You might want to google Women with Autism and see what is there. I know I did not know that some of my issues were due to autism until I read an article on professional women with autism. I checked almost every box.
 
Just got home.

It went better than I expected. My doctor tried to divert my attention to other stuff, but for once my stubbornness was useful.

She finally told me that if my psychiatrist refuses to send me for assessment, there is a private clinic in my town:oops:

AHH! They were trying to distract me with difficulties... I'm going to tell my psychiatrist that if he refuses to let me have the tests there at the Hospital clinic, I'll go private and them send him the results.

Thank you all for your help. I can't express how grateful I am to have a place where I know that I'm understood in this broken world.

I'm exhausted though.
 
I'm glad to hear it went well. And that you were assertive, if you don't stand up for yourself no one will.
 
Stay positive yet stubborn. There are definitely times when you must be assertive and be your own advocate.
 
I like your realization that sometimes holding it all together for a short period of time does not actually serve us well. Sometimes, it's much better to bravely face the circumstances and let it all hang loose. There are times when donning the mask may help get us through, but I think authenticity is a much more useful way to forge through difficult situations.
 
I'm going to tell my psychiatrist that if he refuses to let me have the tests there at the Hospital clinic, I'll go private and them send him the results.
I shared my report with my neurologist. My research had showed me that comorbidities like sleep issues frequently accompany autism. I have narcolepsy for sure, and possible Frontal Lobe Epilepsy (still being looked into). I figured knowing I'm autistic would give him a more complete picture. He acted like I was bothering him with the information, like it was irrelevant. But he did make copies for his files.
 
I'm going to see her today, around 6 pm.
I need to be able to convince her to let me be assessed.

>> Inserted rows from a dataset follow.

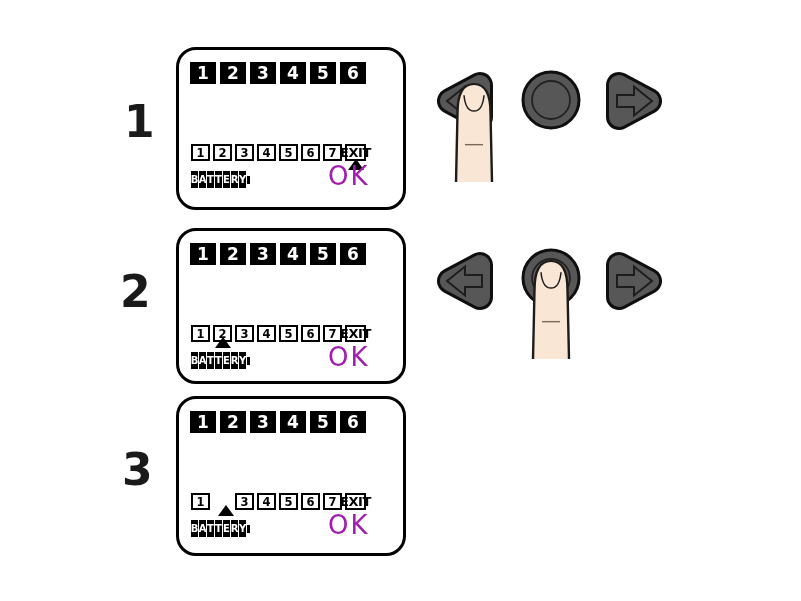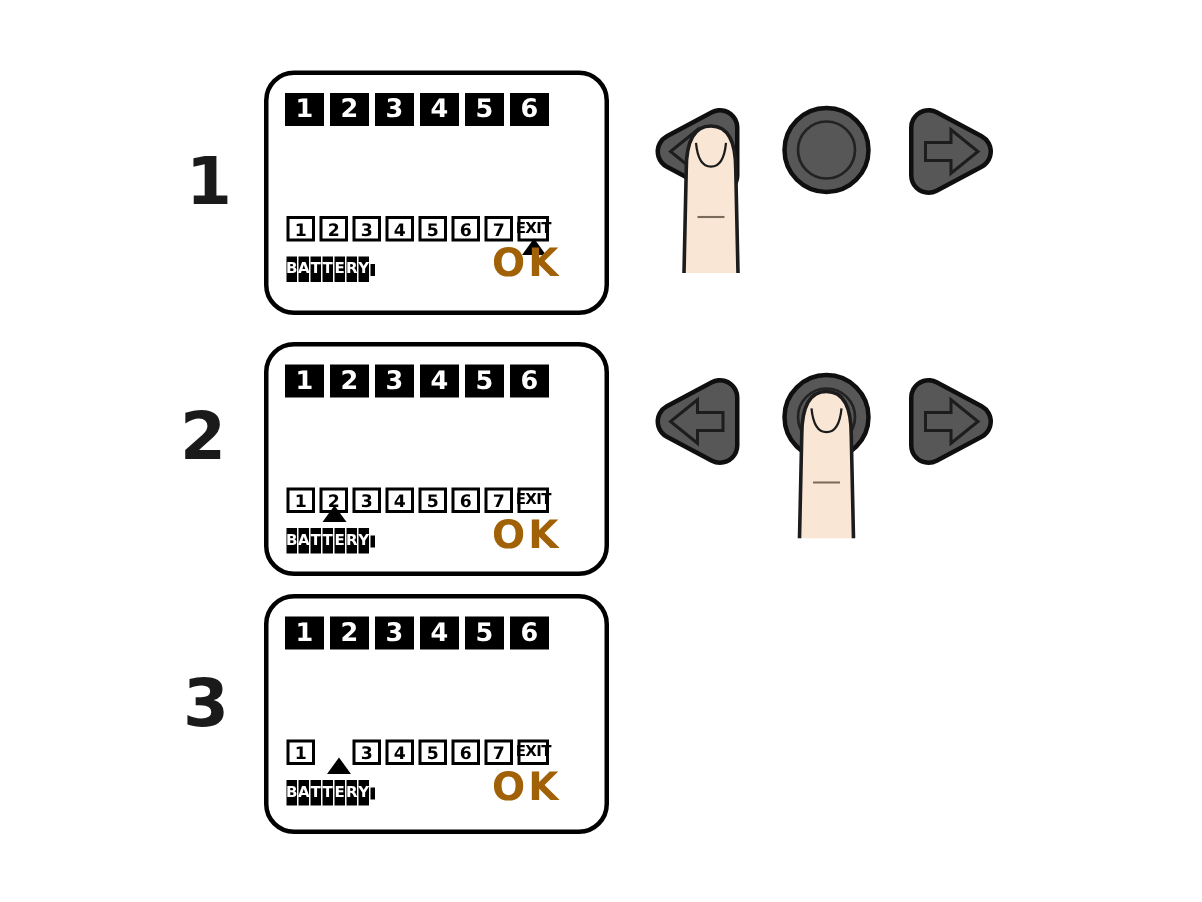--- a/index.html
+++ b/index.html
@@ -9,33 +9,33 @@
   .screen{position:absolute;width:224px;border:3px solid #000;border-radius:20px;background:#fff;}
   .s1{left:176px;top:47px;height:157px;}
   .s2{left:176px;top:228px;height:150px;}
   .s3{left:176px;top:396px;height:154px;}
   .row-top{position:absolute;left:11px;top:12px;display:flex;gap:4px;}
   .topcell{width:26px;height:22px;background:#000;color:#fff;font-weight:bold;font-size:17px;
            display:flex;align-items:center;justify-content:center;}
   .row-slots{position:absolute;left:12px;top:94px;display:flex;gap:3px;}
   .slot{width:19px;height:17px;border:2px solid #000;box-sizing:border-box;background:#fff;color:#000;
         font-weight:bold;font-size:11.5px;display:flex;align-items:center;justify-content:center;}
-  .slot.exit{width:21px;font-size:10px;letter-spacing:-0.4px;}
+  .slot.exit{width:21px;font-size:13px;letter-spacing:-0.4px;}
   .slot.gap{visibility:hidden;}
   .cursor{position:absolute;width:0;height:0;border-left:8px solid transparent;
           border-right:8px solid transparent;border-bottom:11px solid #000;}
   .s1 .cursor{left:169px;top:109px;}
   .s2 .cursor{left:36px;top:106px;}
   .s3 .cursor{left:39px;top:106px;}
   .battery{position:absolute;left:12px;top:121px;display:flex;align-items:center;}
   .bat-tiles{display:flex;gap:1px;}
   .bat-tile{width:7px;height:17px;background:#000;color:#fff;font-weight:bold;font-size:10px;
             display:flex;align-items:center;justify-content:center;}
   .bat-nub{width:3px;height:8px;background:#000;margin-left:1px;}
-  .ok{position:absolute;left:149px;top:111px;font-size:26px;font-weight:bold;letter-spacing:2px;color:#a16207;}
+  .ok{position:absolute;left:149px;top:111px;font-size:26px;font-weight:normal;letter-spacing:2px;color:#a21caf;}
   .btn,.finger{position:absolute;}
 </style>
 </head>
 <body>
 
 <div class="canvas">
 
   <div class="step-num" style="left:124px;top:100px">1</div>
   <div class="step-num" style="left:120px;top:270px">2</div>
   <div class="step-num" style="left:122px;top:448px">3</div>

We can't just walk in and ask for an appointment at an autism specialist clinic here in Portugal. At least that's what they told me when I called asking for info.

I'm already falling apart. Crying, trembling, hyperventilating... the usual.

I was wondering how I'll be able to keep it under control. But then thought:

Why?
Why try to keep it together till I can get home to the safety of my little corner, where I can curl up and just let go?

Why not let her see what it's like when I'm alone and no one can see me?

But I'm so used to hiding myself.
I know she probably wouldn't mock me if I did lose it, but I was well conditioned to keep it together in public.

It might make me feel like I'm dying, like my chest is going to explode. But I'll automatically try my hardest to hide any feelings that might upset others.

"Funny" thing. I found myself pinching the Web between my thumbs and my index fingers to stop myself from crying just now.
I'd never paid attention to this before.
I know that I do it, but had never thought of it before today. And I sometimes hit myself when I'm feeling frustrated.

That's another thing I'd never thought of before.

Sometimes I feel just like you, all of what you described. I hope you get your assessment. I was referred and tested almost 20 years ago. Several visits over three months. It made me feel better when I got a diagnosis. Now I knew I was not only imagining it. Then I met stranger after stranger who were exactly like me.